I shudder when I remember how babies were held on mums’ knees or placed in a carry-cot.
Thankfully, those days are over and car seats are now compulsory. They have saved countless lives over the years and protected our precious kids from serious injury.
But to do their job, they need to be used correctly. Here are some guidelines:


• Make sure your baby capsule is an approved one and is the right size for your baby.
• Give yourself or your partner plenty of time to install the car seat before bringing the baby home from hospital. They can be tricky things to install, and the last thing you need when you’ve got a newborn is to be spending ages in the hospital car park while you’re trying to work out how to put the car seat in correctly.
• The safest place for car seats is in the back seat. Only put a baby capsule in the front if there is no space left in the back, and make sure the seat is as far back as possible. Never put a car seat in the front passenger seat if the car has an airbag – these can cause serious injuries.
• Your car seat should have an instruction manual. Use that to check it is installed properly. If you have any concerns, your Plunket office can put you in touch with a Safe2Go technician or else see www.safe2go.co.nz. Safe2Go can send one of their experts to check your car seat is correctly installed.
• A baby’s car seat must be rear-facing. It’s recommended you keep it like this until baby is at least a year old. To do that, you’ll need a baby capsule that says it can be used for a baby up to 12-14kg. Plunket can help if you are not sure if your car seat is suitable.
• Once your baby is ready to graduate to a forward-facing car seat, check that it can be correctly installed in your car. Some with top tethers to hold the seat in place are difficult to install in some makes of car.
• If you buy a second-hand seat, make sure it has a standard safety label, the buckle works and isn’t rusty, the straps are not frayed and it comes with an instruction book. Never use one that has been in a crash.
• Use the forward-facing seat for as long as your child is within the recommended weight and height. Don’t go by their age. When they outgrow it, move to a booster seat.
• Keep booster seats in the back – this is still the safest place for children to sit.
• Booster seats with a gap in the back to thread the seatbelt through are safer as they keep it away from the child’s neck.
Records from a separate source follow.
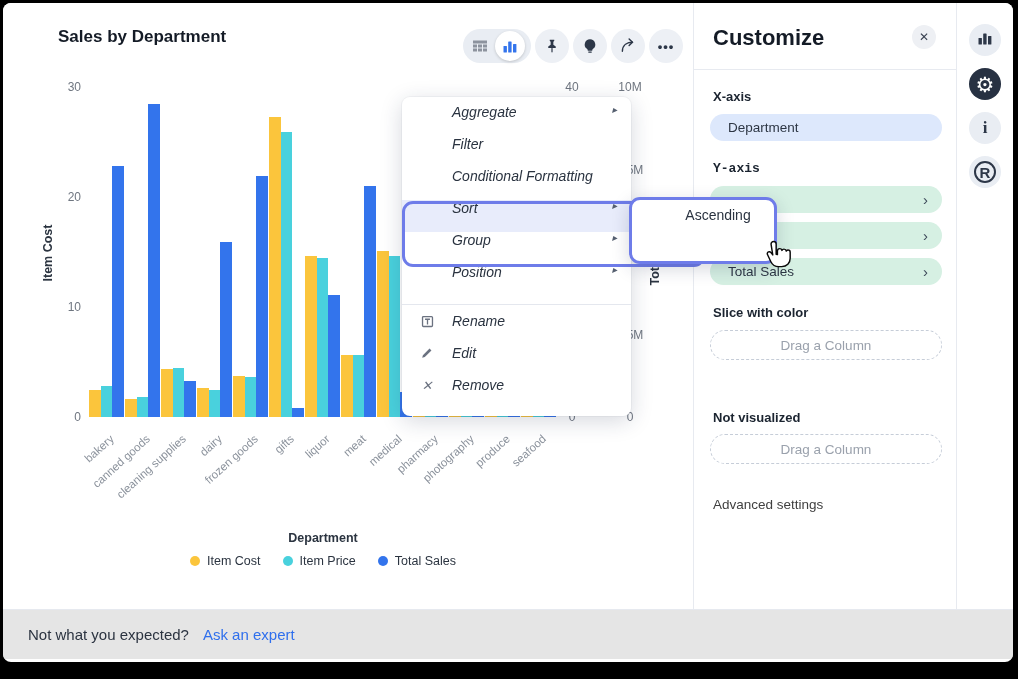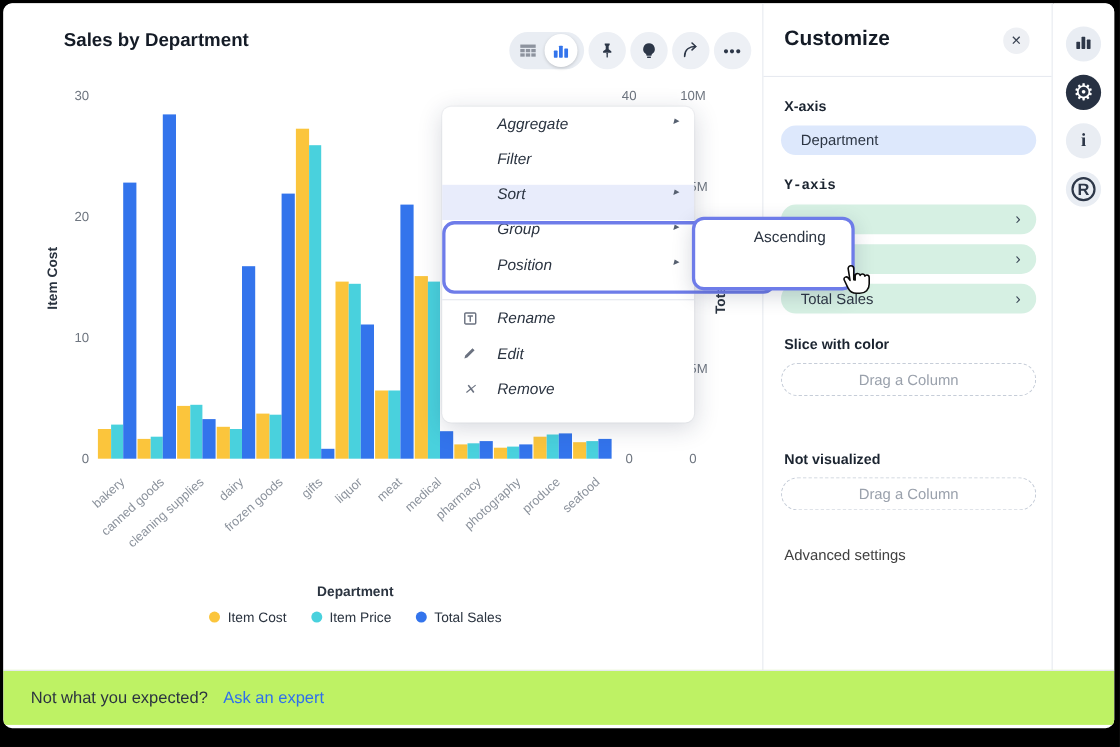--- a/index.html
+++ b/index.html
@@ -52,21 +52,21 @@
     box-shadow:0 5px 18px rgba(30,40,70,.18); }
   .submenu-item { height:30.5px; display:flex; align-items:center; justify-content:center; font-size:14px; color:#2a3340;padding-left:30px; }
   .submenu-item.highlight { background:#e8ecfb; }
 
   #cursor { position:absolute; left:757px; top:236px; z-index:100; pointer-events:none; }
 
   
   #customize { position:absolute; left:690px; top:0; width:264px; height:606px; background:#fff;
     border-left:1px solid #e7eaf0; border-right:1px solid #e7eaf0; }
   .cust-header { position:relative; height:67px; border-bottom:1px solid #e7eaf0; }
-  .cust-title { position:absolute; left:19px; top:22px; font-size:19px; font-weight:700; color:#141b26; }
+  .cust-title { position:absolute; left:19px; top:22px; font-size:22px; font-weight:700; color:#141b26; }
   .close-btn { position:absolute; right:20px; top:22px; width:24px; height:24px; border-radius:50%;
     background:#eef0f4; display:flex; align-items:center; justify-content:center; font-size:12px; color:#3a4352; }
   .sec-label { position:absolute; left:19px; font-size:13px; font-weight:700; color:#1b2430; }
   .pill { position:absolute; left:16px; width:232px; height:27px; border-radius:14px;
     display:flex; align-items:center; font-size:13.5px; color:#2d3644; padding:0 14px 0 18px; }
   .pill.blue { background:#dde8fc; }
   .pill.mint { background:#d6f0e3; justify-content:space-between; }
   .pill .chev { font-size:15px; color:#3e4a5a; margin-left:auto; }
   .dropzone { position:absolute; left:16px; width:232px; height:30px; border:1px dashed #c6cdd8;
     border-radius:15px; display:flex; align-items:center; justify-content:center;
@@ -77,21 +77,21 @@
   #right-rail { position:absolute; left:955px; top:0; width:55px; height:606px; background:#fff; }
   .rail-btn { position:absolute; left:11px; width:32px; height:32px; border-radius:50%;
     background:#e9edf3; display:flex; align-items:center; justify-content:center; color:#2d3748; }
   .rail-btn.active { background:#273142; color:#fff; }
   .rail-gear { font-size:21px; line-height:1; }
   .rail-info { font-family:"Liberation Serif", serif; font-weight:700; font-size:17px; }
   .rail-r { font-weight:700; font-size:15px; width:22px; height:22px; border:2px solid #2d3748;
     border-radius:50%; display:flex; align-items:center; justify-content:center; }
 
   
-  #footer { position:absolute; left:0; top:606px; width:1010px; height:50px; background:#bef264;
+  #footer { position:absolute; left:0; top:606px; width:1010px; height:50px; background:#e5e5e5;
     border-top:1px solid #e6e9ef; display:flex; align-items:center; padding-left:25px; }
   .footer-q { font-size:15px; color:#2b3340; }
   .footer-link { font-size:15px; color:#2f6fed; margin-left:14px; }
 </style>
 </head>
 <body>
 
 <div id="window">
 
   <div id="chart-area">
@@ -235,20 +235,23 @@
   </div>
 
   <div id="context-menu">
       <div class="menu-item">
         <div class="mi-label">Aggregate</div>
         <div class="mi-arrow">▸</div>
       </div>
       <div class="menu-item">
         <div class="mi-label">Filter</div>
       </div>
+      <div class="menu-item">
+        <div class="mi-label">Conditional Formatting</div>
+      </div>
       <div class="menu-item highlight">
         <div class="mi-label">Sort</div>
         <div class="mi-arrow">▸</div>
       </div>
       <div class="menu-item">
         <div class="mi-label">Group</div>
         <div class="mi-arrow">▸</div>
       </div>
       <div class="menu-item">
         <div class="mi-label">Position</div>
Booster seats without a back are more suitable for older kids.
• Only use the booster seat with a diagonal sash seatbelt and lap belt – not a lap belt on its own.
• Keep your child in the booster seat until they outgrow it. They are likely to be seven or eight before this happens, or even older if they are quite small. Once they stop using a booster seat make sure the seatbelt can be positioned correctly, which means across their shoulder and low across their thighs.
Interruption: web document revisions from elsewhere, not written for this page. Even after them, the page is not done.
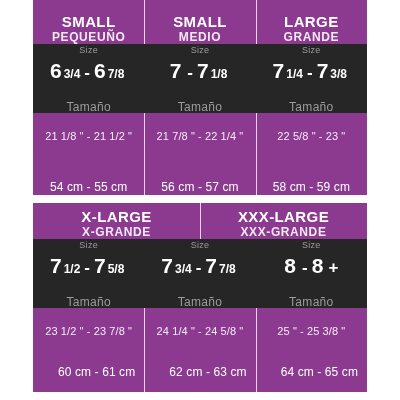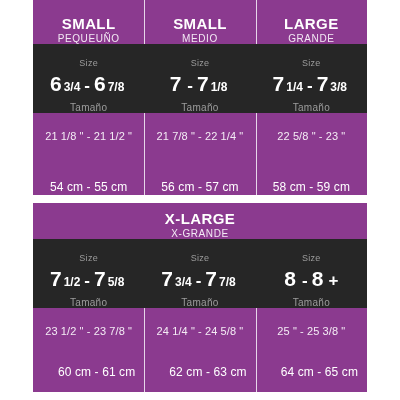--- a/index.html
+++ b/index.html
@@ -81,40 +81,40 @@
     color: #ffffff;
     font-size: 15px;
     font-weight: bold;
     letter-spacing: 0.4px;
     line-height: 1.05;
     margin-bottom: 2px;
   }
 
   .size-name-es {
     color: #f3e9f4;
-    font-size: 10px;
-    font-weight: normal;
+    font-size: 12px;
+    font-weight: bold;
     letter-spacing: 0.6px;
     line-height: 1.05;
   }
 
   .label-size {
     color: #9c9c9c;
     font-size: 9px;
     letter-spacing: 0.3px;
     line-height: 1;
     margin-bottom: 5px;
   }
 
   .label-tamano {
     color: #9c9c9c;
-    font-size: 10px;
+    font-size: 12px;
     letter-spacing: 0.3px;
     line-height: 1;
-    margin-top: 9px;
+    margin-top: 20px;
   }
 
   .size-value {
     color: #ffffff;
     line-height: 1;
     display: flex;
     align-items: baseline;
     justify-content: center;
     white-space: nowrap;
   }
@@ -240,20 +240,24 @@
 
   </div>
 
   <div class="size-table table-bottom">
 
     <div class="band band-header">
       <div class="cell">
         <div class="size-name">X-LARGE</div>
         <div class="size-name-es">X-GRANDE</div>
       </div>
+      <div class="cell">
+        <div class="size-name">XXX-LARGE</div>
+        <div class="size-name-es">XXX-GRANDE</div>
+      </div>
     </div>
 
     <div class="band band-size">
       <div class="cell">
         <div class="label-size">Size</div>
         <div class="size-value">
           <span class="whole">7</span>
             <span class="frac">1/2</span>
             <span class="dash">-</span>
             <span class="whole">7</span>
1. It is up to the driver to make sure that any child under the age of five is properly restrained by an approved child restraint appropriate for their age and size. If you can’t put them in an approved car seat, they can’t travel in your car. A seatbelt on its own is not an approved restraint for a child under five.
2. If your child is aged from five to seven you must use an approved child restraint if there is one available and it is appropriate for their age and size. Otherwise they must use a seatbelt. Children over eight may use a seatbelt only, but remember if they are small, they may be safer in a booster seat.
3. Children under 15 are only allowed to sit beside the driver if they are in an appropriate child restraint or seatbelt. But it is safer for them in the back.
Take the baby out of the car seat once you reach your destination, rather than letting them sleep in it. Some babies may have breathing problems if their heads fall forward.
Make sure the car seat you choose meets recommended safety standards.